**What to produce:** Reproduce every line that appears below, precisely and completely.

Record extracts START

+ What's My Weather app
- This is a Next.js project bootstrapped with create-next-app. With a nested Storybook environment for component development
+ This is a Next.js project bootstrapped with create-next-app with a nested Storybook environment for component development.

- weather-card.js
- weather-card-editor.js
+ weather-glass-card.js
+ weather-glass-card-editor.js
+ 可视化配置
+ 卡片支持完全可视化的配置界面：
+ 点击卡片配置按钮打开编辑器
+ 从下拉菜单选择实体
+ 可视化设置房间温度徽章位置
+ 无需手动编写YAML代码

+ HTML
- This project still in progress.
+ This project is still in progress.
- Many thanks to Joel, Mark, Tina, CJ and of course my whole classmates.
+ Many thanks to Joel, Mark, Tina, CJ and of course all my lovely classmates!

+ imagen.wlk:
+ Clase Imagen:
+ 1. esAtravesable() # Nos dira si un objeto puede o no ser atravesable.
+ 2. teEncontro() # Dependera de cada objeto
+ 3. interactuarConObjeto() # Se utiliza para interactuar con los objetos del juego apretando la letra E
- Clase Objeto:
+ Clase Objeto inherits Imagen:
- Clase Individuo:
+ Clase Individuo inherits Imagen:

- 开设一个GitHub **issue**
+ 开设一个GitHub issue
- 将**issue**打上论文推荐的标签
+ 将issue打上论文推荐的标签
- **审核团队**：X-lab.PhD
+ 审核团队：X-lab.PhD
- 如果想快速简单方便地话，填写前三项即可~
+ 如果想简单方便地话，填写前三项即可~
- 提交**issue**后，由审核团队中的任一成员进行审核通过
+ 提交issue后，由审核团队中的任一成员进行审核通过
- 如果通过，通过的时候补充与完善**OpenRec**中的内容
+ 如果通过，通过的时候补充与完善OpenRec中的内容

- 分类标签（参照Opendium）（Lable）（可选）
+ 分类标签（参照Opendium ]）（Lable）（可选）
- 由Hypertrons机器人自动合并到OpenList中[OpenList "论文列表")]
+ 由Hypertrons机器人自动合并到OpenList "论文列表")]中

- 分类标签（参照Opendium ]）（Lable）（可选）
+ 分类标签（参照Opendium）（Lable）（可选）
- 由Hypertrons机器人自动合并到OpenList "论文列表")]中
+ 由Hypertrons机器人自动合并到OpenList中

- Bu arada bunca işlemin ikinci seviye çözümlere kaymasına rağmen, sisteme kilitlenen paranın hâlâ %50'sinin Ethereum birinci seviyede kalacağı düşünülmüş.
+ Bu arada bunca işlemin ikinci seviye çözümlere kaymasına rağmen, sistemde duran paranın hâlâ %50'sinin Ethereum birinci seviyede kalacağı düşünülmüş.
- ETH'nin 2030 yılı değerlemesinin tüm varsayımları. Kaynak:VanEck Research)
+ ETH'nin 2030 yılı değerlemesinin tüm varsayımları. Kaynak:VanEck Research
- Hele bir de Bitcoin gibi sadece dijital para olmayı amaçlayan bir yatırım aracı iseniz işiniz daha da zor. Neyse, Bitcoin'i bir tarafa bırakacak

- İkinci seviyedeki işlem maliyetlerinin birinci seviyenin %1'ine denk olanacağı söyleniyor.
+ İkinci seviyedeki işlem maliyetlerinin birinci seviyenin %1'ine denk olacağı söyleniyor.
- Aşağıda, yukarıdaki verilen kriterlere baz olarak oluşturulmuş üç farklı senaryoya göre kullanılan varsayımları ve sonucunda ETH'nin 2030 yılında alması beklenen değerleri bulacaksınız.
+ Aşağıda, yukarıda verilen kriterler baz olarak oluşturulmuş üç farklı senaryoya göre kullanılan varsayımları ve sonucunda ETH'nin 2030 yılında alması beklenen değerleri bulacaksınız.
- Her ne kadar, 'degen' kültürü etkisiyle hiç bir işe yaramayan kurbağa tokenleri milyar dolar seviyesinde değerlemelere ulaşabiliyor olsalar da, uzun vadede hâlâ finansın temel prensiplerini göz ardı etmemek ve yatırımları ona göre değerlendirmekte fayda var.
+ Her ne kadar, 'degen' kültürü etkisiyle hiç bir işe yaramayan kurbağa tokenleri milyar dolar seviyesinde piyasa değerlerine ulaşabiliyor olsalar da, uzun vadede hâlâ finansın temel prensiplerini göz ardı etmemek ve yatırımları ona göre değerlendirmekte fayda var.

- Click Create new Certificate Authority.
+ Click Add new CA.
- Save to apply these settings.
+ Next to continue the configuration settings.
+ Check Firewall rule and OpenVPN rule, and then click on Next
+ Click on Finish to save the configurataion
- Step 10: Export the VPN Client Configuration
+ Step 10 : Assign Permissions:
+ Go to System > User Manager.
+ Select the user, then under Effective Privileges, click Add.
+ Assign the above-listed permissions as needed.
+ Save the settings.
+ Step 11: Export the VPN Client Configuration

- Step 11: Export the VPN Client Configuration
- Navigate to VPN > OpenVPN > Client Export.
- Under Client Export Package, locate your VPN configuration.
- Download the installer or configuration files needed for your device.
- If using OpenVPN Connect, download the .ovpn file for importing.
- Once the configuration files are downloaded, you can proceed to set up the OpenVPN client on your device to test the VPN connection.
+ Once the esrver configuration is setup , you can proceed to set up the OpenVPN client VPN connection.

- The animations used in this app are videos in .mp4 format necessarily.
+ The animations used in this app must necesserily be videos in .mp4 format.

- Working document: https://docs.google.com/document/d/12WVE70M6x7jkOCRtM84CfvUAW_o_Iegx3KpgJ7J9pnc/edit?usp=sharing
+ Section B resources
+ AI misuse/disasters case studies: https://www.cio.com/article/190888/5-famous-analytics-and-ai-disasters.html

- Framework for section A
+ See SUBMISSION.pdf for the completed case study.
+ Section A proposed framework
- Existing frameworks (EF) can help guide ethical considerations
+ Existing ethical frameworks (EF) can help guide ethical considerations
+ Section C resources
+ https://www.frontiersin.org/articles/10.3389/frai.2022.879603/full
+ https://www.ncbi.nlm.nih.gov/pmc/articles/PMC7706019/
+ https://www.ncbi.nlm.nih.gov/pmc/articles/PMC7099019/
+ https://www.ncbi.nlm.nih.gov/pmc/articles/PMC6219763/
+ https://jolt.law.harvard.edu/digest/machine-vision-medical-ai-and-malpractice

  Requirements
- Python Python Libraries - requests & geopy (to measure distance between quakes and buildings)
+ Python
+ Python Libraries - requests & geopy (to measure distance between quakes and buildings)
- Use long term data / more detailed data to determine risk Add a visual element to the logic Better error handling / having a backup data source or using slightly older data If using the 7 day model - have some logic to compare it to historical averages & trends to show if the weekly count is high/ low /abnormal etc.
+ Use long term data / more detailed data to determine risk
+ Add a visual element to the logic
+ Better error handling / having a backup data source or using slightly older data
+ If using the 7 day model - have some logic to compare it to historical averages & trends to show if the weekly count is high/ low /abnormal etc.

Record extracts END

**Response:**
+ What's My Weather app
- This is a Next.js project bootstrapped with create-next-app. With a nested Storybook environment for component development
+ This is a Next.js project bootstrapped with create-next-app with a nested Storybook environment for component development.

- weather-card.js
- weather-card-editor.js
+ weather-glass-card.js
+ weather-glass-card-editor.js
+ 可视化配置
+ 卡片支持完全可视化的配置界面：
+ 点击卡片配置按钮打开编辑器
+ 从下拉菜单选择实体
+ 可视化设置房间温度徽章位置
+ 无需手动编写YAML代码

+ HTML
- This project still in progress.
+ This project is still in progress.
- Many thanks to Joel, Mark, Tina, CJ and of course my whole classmates.
+ Many thanks to Joel, Mark, Tina, CJ and of course all my lovely classmates!

+ imagen.wlk:
+ Clase Imagen:
+ 1. esAtravesable() # Nos dira si un objeto puede o no ser atravesable.
+ 2. teEncontro() # Dependera de cada objeto
+ 3. interactuarConObjeto() # Se utiliza para interactuar con los objetos del juego apretando la letra E
- Clase Objeto:
+ Clase Objeto inherits Imagen:
- Clase Individuo:
+ Clase Individuo inherits Imagen:

- 开设一个GitHub **issue**
+ 开设一个GitHub issue
- 将**issue**打上论文推荐的标签
+ 将issue打上论文推荐的标签
- **审核团队**：X-lab.PhD
+ 审核团队：X-lab.PhD
- 如果想快速简单方便地话，填写前三项即可~
+ 如果想简单方便地话，填写前三项即可~
- 提交**issue**后，由审核团队中的任一成员进行审核通过
+ 提交issue后，由审核团队中的任一成员进行审核通过
- 如果通过，通过的时候补充与完善**OpenRec**中的内容
+ 如果通过，通过的时候补充与完善OpenRec中的内容

- 分类标签（参照Opendium）（Lable）（可选）
+ 分类标签（参照Opendium ]）（Lable）（可选）
- 由Hypertrons机器人自动合并到OpenList中[OpenList "论文列表")]
+ 由Hypertrons机器人自动合并到OpenList "论文列表")]中

- 分类标签（参照Opendium ]）（Lable）（可选）
+ 分类标签（参照Opendium）（Lable）（可选）
- 由Hypertrons机器人自动合并到OpenList "论文列表")]中
+ 由Hypertrons机器人自动合并到OpenList中

- Bu arada bunca işlemin ikinci seviye çözümlere kaymasına rağmen, sisteme kilitlenen paranın hâlâ %50'sinin Ethereum birinci seviyede kalacağı düşünülmüş.
+ Bu arada bunca işlemin ikinci seviye çözümlere kaymasına rağmen, sistemde duran paranın hâlâ %50'sinin Ethereum birinci seviyede kalacağı düşünülmüş.
- ETH'nin 2030 yılı değerlemesinin tüm varsayımları. Kaynak:VanEck Research)
+ ETH'nin 2030 yılı değerlemesinin tüm varsayımları. Kaynak:VanEck Research
- Hele bir de Bitcoin gibi sadece dijital para olmayı amaçlayan bir yatırım aracı iseniz işiniz daha da zor. Neyse, Bitcoin'i bir tarafa bırakacak

- İkinci seviyedeki işlem maliyetlerinin birinci seviyenin %1'ine denk olanacağı söyleniyor.
+ İkinci seviyedeki işlem maliyetlerinin birinci seviyenin %1'ine denk olacağı söyleniyor.
- Aşağıda, yukarıdaki verilen kriterlere baz olarak oluşturulmuş üç farklı senaryoya göre kullanılan varsayımları ve sonucunda ETH'nin 2030 yılında alması beklenen değerleri bulacaksınız.
+ Aşağıda, yukarıda verilen kriterler baz olarak oluşturulmuş üç farklı senaryoya göre kullanılan varsayımları ve sonucunda ETH'nin 2030 yılında alması beklenen değerleri bulacaksınız.
- Her ne kadar, 'degen' kültürü etkisiyle hiç bir işe yaramayan kurbağa tokenleri milyar dolar seviyesinde değerlemelere ulaşabiliyor olsalar da, uzun vadede hâlâ finansın temel prensiplerini göz ardı etmemek ve yatırımları ona göre değerlendirmekte fayda var.
+ Her ne kadar, 'degen' kültürü etkisiyle hiç bir işe yaramayan kurbağa tokenleri milyar dolar seviyesinde piyasa değerlerine ulaşabiliyor olsalar da, uzun vadede hâlâ finansın temel prensiplerini göz ardı etmemek ve yatırımları ona göre değerlendirmekte fayda var.

- Click Create new Certificate Authority.
+ Click Add new CA.
- Save to apply these settings.
+ Next to continue the configuration settings.
+ Check Firewall rule and OpenVPN rule, and then click on Next
+ Click on Finish to save the configurataion
- Step 10: Export the VPN Client Configuration
+ Step 10 : Assign Permissions:
+ Go to System > User Manager.
+ Select the user, then under Effective Privileges, click Add.
+ Assign the above-listed permissions as needed.
+ Save the settings.
+ Step 11: Export the VPN Client Configuration

- Step 11: Export the VPN Client Configuration
- Navigate to VPN > OpenVPN > Client Export.
- Under Client Export Package, locate your VPN configuration.
- Download the installer or configuration files needed for your device.
- If using OpenVPN Connect, download the .ovpn file for importing.
- Once the configuration files are downloaded, you can proceed to set up the OpenVPN client on your device to test the VPN connection.
+ Once the esrver configuration is setup , you can proceed to set up the OpenVPN client VPN connection.

- The animations used in this app are videos in .mp4 format necessarily.
+ The animations used in this app must necesserily be videos in .mp4 format.

- Working document: https://docs.google.com/document/d/12WVE70M6x7jkOCRtM84CfvUAW_o_Iegx3KpgJ7J9pnc/edit?usp=sharing
+ Section B resources
+ AI misuse/disasters case studies: https://www.cio.com/article/190888/5-famous-analytics-and-ai-disasters.html

- Framework for section A
+ See SUBMISSION.pdf for the completed case study.
+ Section A proposed framework
- Existing frameworks (EF) can help guide ethical considerations
+ Existing ethical frameworks (EF) can help guide ethical considerations
+ Section C resources
+ https://www.frontiersin.org/articles/10.3389/frai.2022.879603/full
+ https://www.ncbi.nlm.nih.gov/pmc/articles/PMC7706019/
+ https://www.ncbi.nlm.nih.gov/pmc/articles/PMC7099019/
+ https://www.ncbi.nlm.nih.gov/pmc/articles/PMC6219763/
+ https://jolt.law.harvard.edu/digest/machine-vision-medical-ai-and-malpractice

  Requirements
- Python Python Libraries - requests & geopy (to measure distance between quakes and buildings)
+ Python
+ Python Libraries - requests & geopy (to measure distance between quakes and buildings)
- Use long term data / more detailed data to determine risk Add a visual element to the logic Better error handling / having a backup data source or using slightly older data If using the 7 day model - have some logic to compare it to historical averages & trends to show if the weekly count is high/ low /abnormal etc.
+ Use long term data / more detailed data to determine risk
+ Add a visual element to the logic
+ Better error handling / having a backup data source or using slightly older data
+ If using the 7 day model - have some logic to compare it to historical averages & trends to show if the weekly count is high/ low /abnormal etc.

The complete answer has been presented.